### AIM OF THE TASK
An exact reproduction of the data below is expected, free of images.

BEGIN PROVIDED RECORDS

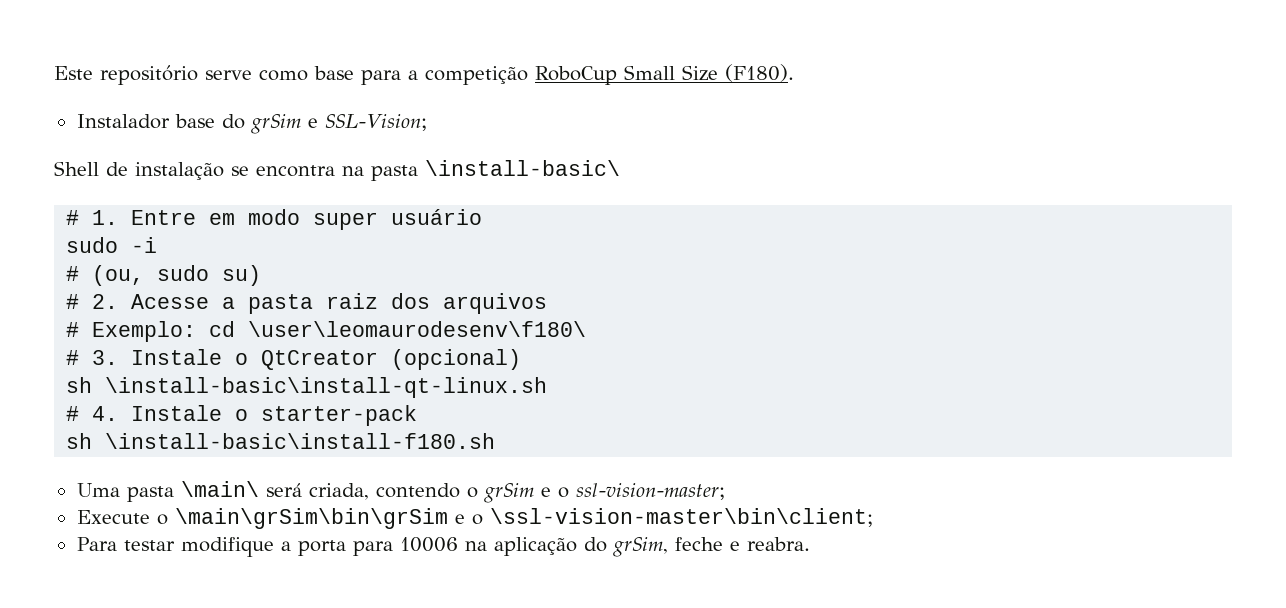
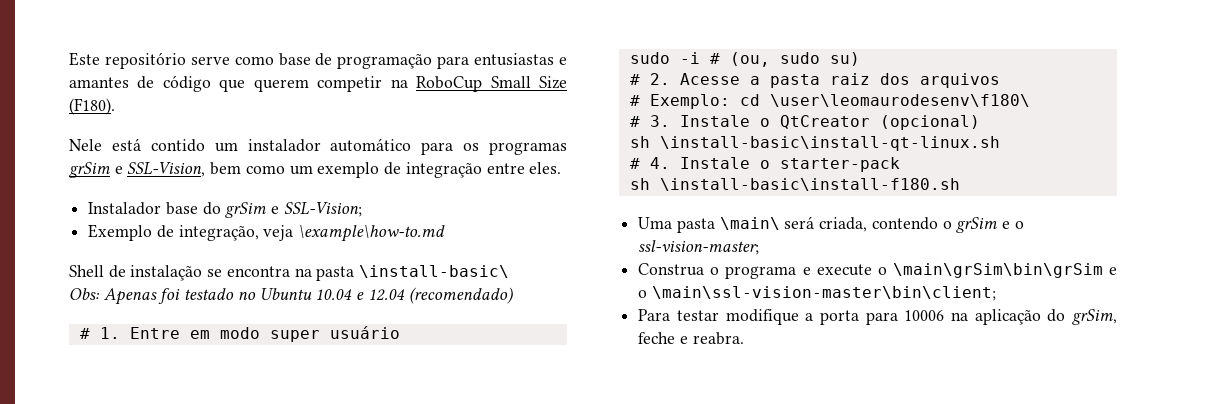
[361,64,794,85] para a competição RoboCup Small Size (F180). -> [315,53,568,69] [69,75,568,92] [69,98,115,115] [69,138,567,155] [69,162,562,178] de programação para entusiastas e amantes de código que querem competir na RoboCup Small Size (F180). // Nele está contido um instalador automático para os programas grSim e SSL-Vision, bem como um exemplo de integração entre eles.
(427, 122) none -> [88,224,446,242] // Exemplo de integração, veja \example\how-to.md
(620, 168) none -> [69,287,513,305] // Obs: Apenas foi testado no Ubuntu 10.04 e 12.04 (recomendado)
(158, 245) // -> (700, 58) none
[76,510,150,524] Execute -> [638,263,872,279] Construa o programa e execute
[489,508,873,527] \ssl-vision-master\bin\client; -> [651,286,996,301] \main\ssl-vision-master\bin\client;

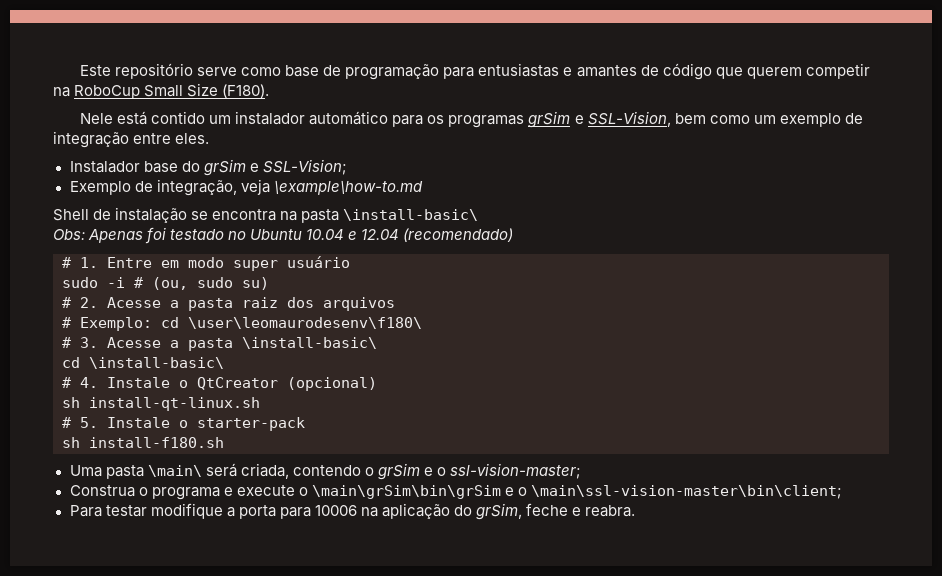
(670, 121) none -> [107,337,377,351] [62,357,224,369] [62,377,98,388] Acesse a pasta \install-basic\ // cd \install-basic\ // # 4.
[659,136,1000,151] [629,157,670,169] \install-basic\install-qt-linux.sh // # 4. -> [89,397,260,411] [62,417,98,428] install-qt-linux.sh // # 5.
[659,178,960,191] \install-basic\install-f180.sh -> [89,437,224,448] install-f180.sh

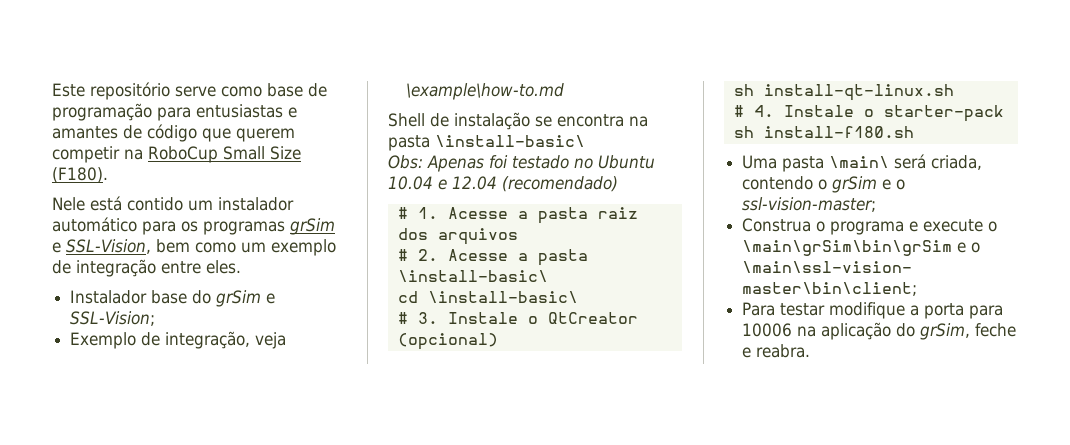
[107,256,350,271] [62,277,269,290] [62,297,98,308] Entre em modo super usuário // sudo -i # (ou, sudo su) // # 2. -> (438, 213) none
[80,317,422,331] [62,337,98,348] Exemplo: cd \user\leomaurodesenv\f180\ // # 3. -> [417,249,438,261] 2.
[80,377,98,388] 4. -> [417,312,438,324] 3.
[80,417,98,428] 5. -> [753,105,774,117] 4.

END PROVIDED RECORDS

### RESULT OF THE EXERCISE
[361,64,794,85] para a competição RoboCup Small Size (F180). -> [315,53,568,69] [69,75,568,92] [69,98,115,115] [69,138,567,155] [69,162,562,178] de programação para entusiastas e amantes de código que querem competir na RoboCup Small Size (F180). // Nele está contido um instalador automático para os programas grSim e SSL-Vision, bem como um exemplo de integração entre eles.
(427, 122) none -> [88,224,446,242] // Exemplo de integração, veja \example\how-to.md
(620, 168) none -> [69,287,513,305] // Obs: Apenas foi testado no Ubuntu 10.04 e 12.04 (recomendado)
(158, 245) // -> (700, 58) none
[76,510,150,524] Execute -> [638,263,872,279] Construa o programa e execute
[489,508,873,527] \ssl-vision-master\bin\client; -> [651,286,996,301] \main\ssl-vision-master\bin\client;

(670, 121) none -> [107,337,377,351] [62,357,224,369] [62,377,98,388] Acesse a pasta \install-basic\ // cd \install-basic\ // # 4.
[659,136,1000,151] [629,157,670,169] \install-basic\install-qt-linux.sh // # 4. -> [89,397,260,411] [62,417,98,428] install-qt-linux.sh // # 5.
[659,178,960,191] \install-basic\install-f180.sh -> [89,437,224,448] install-f180.sh

[107,256,350,271] [62,277,269,290] [62,297,98,308] Entre em modo super usuário // sudo -i # (ou, sudo su) // # 2. -> (438, 213) none
[80,317,422,331] [62,337,98,348] Exemplo: cd \user\leomaurodesenv\f180\ // # 3. -> [417,249,438,261] 2.
[80,377,98,388] 4. -> [417,312,438,324] 3.
[80,417,98,428] 5. -> [753,105,774,117] 4.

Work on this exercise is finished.